Kazuki smiles and they shake hands and Ryotaro notices the nervous tic the man has reverberating from his left temple, the sweat glistening on his brow and the erratic heart rate beating through his fingertips. All reflexes indicating stress, and Ryotaro _instantly_ picks up on the other man’s nervousness.

It bothers him. He doesn't _like_ how he reads people automatically. But he can't turn it off. Maybe he shouldn't be around them. People that is. Maybe he would be happier alone (but he can't forget what is and was and Chisato and Nanako will always be there— _stuck_ —in his mind).

So he lives through it. And keeps working.

Then—

Then he comes home. Sees darling little Nanako.

She should be repressed and furious at life (her mother is dead), but she's too young to know those words, those feelings, and instead she smiles through the hurt and the too strong silence that holds the household hostage.

He looks at his daughter and notes she is eight years and four months old, blood type O-positive, has her mother’s hair and eyes, sickeningly innocent. He—

_"Dad, will...will Souji-kun ever come back to visit?"_

_Teeth grind, and without looking at her, her eyes, he replies, "...maybe, Nanako. We'll see."_

—feels as though he's failing her. (Beautiful little Nanako, with her brown bangs and her sweet smiles, who sings the Junes Department Store commercial every time it airs on the television, and plays games by herself because no one is ever home). She deserves more. Someone to look after her. Properly. Someone who can keep them together. A mother, or, or—, just someone.

So he tries harder with the other things—his job, his newly found 'friendship' with Kazuki and thinks, thinks, _thinks_. Something has to be done. He thinks about taking on another wife, but he's too old for that. Too busy. Besides, he's sure he'd have an emotional breakdown if he was forced to go through another set of vows, only to have them torn away again and made void by the untimely death of his partner. He can't handle the heartache again.

So, it goes like this (plain and simple): he doesn't know what to do. Because no amount of grilling and probing and quick, derisive words that cut and hurt his suspects will _ever_ help Nanako adjust, or bring the household back together. He knows he's a failure as a father (he's thought about this a lot— _he knows_ ) and that his parenting is lacklustre. He practically let Souji—a seventeen year old boy—run the household during his meagre stay. Talk about personal incumbency.

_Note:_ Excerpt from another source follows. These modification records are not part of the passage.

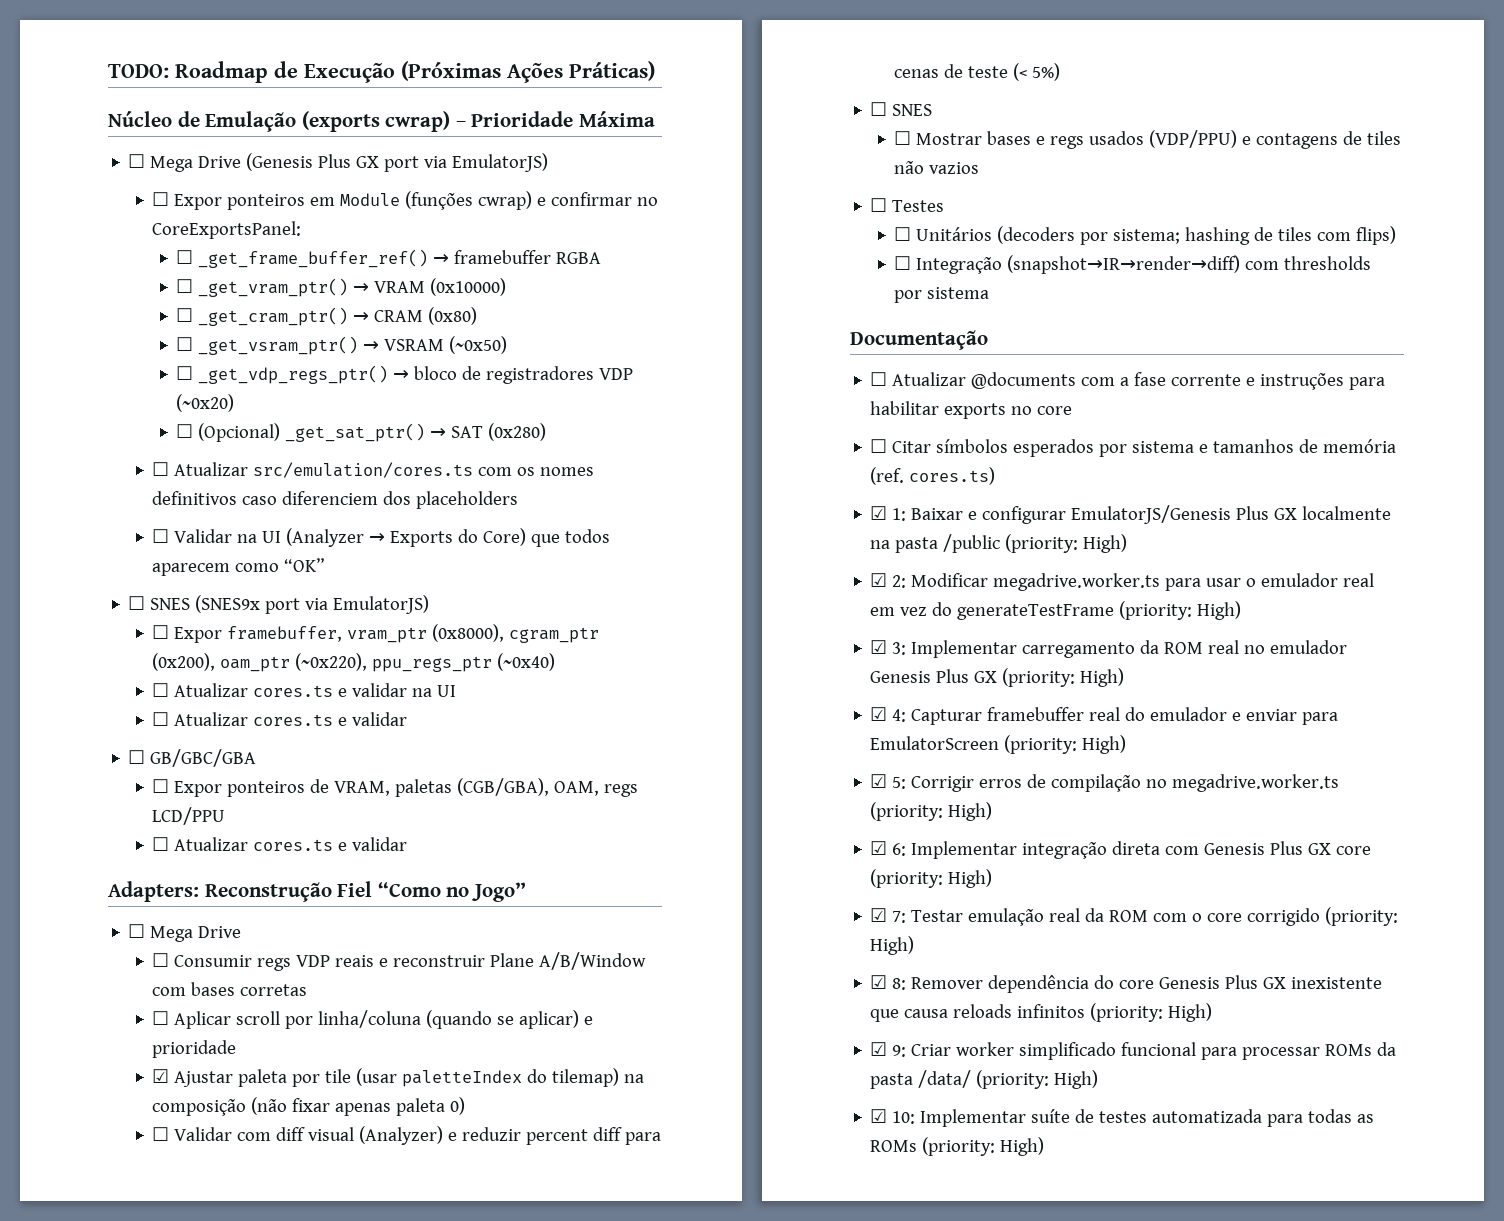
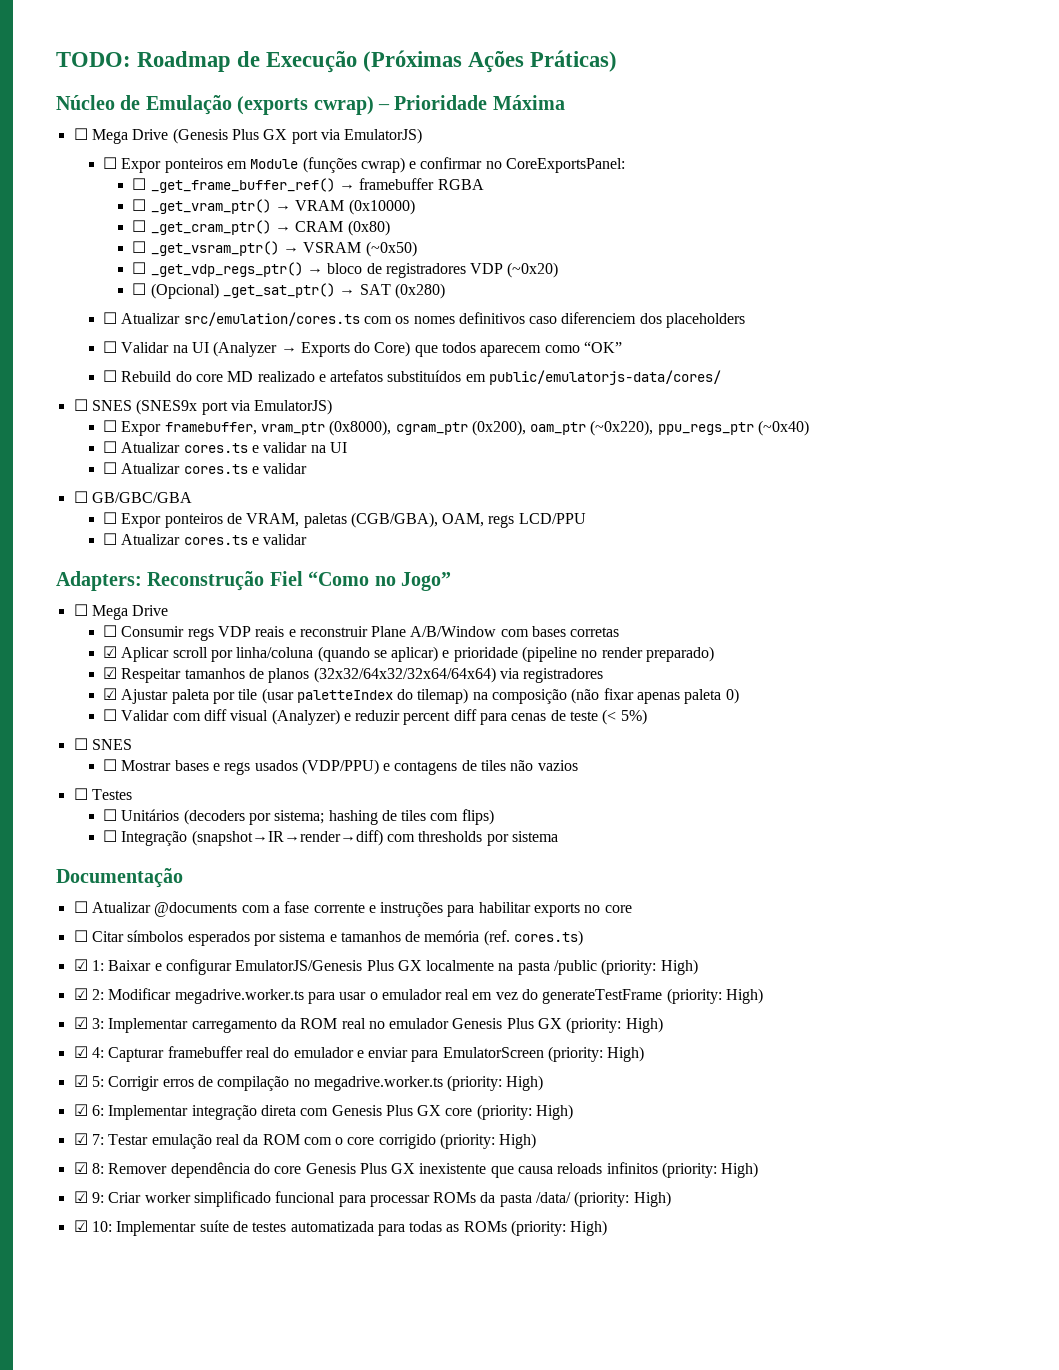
+ ☐ Rebuild do core MD realizado e artefatos substituídos em public/emulatorjs-data/cores/
- ☐ Aplicar scroll por linha/coluna (quando se aplicar) e prioridade
+ ☑ Aplicar scroll por linha/coluna (quando se aplicar) e prioridade (pipeline no render preparado)
+ ☑ Respeitar tamanhos de planos (32x32/64x32/32x64/64x64) via registradores

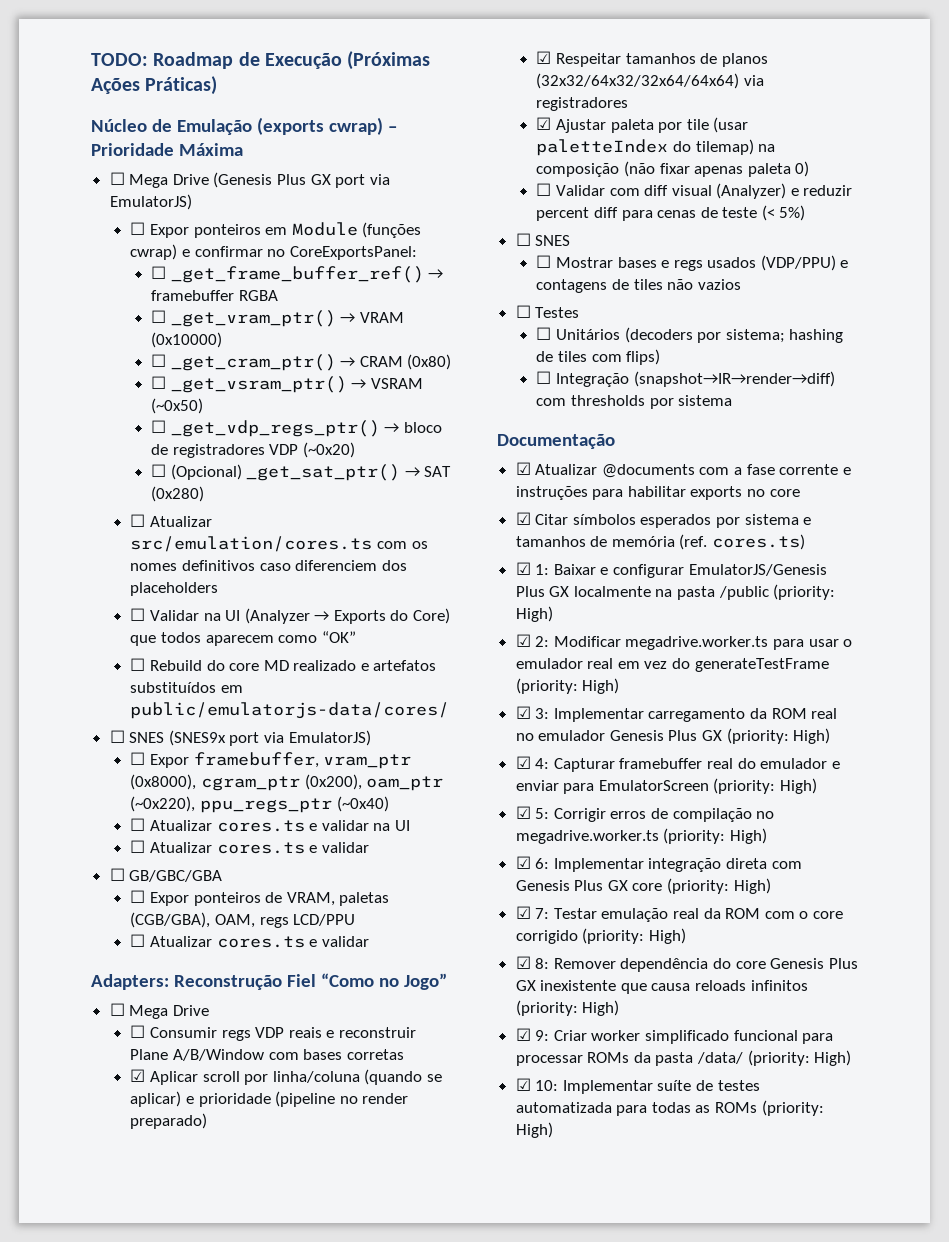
- ☐ Atualizar @documents com a fase corrente e instruções para habilitar exports no core
+ ☑ Atualizar @documents com a fase corrente e instruções para habilitar exports no core
- ☐ Citar símbolos esperados por sistema e tamanhos de memória (ref. cores.ts)
+ ☑ Citar símbolos esperados por sistema e tamanhos de memória (ref. cores.ts)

Ryotaro knows that he isn't (has never been) a proper family man. He is mediocre in every way except in his exact, perfect grasp of _knowing_ that he is imperfect. He sees it in himself and in other people, and that's why he's a good detective. But he has never been the best or the brightest or capable type, the type knowledgeable of cooking simple things like soup or doing laundry (he can barely sort darks from whites, and even now, colours still confuse him) or anything. He can clean. That he can do. _Barely_. But he has amazing mental clarity (he can see weaknesses), the kind that makes everyone turn to him for solidity (he seems unbreakable) despite the fact that he never really knows what to say (and has never really known what to do). It is an oxymoron if he ever saw one.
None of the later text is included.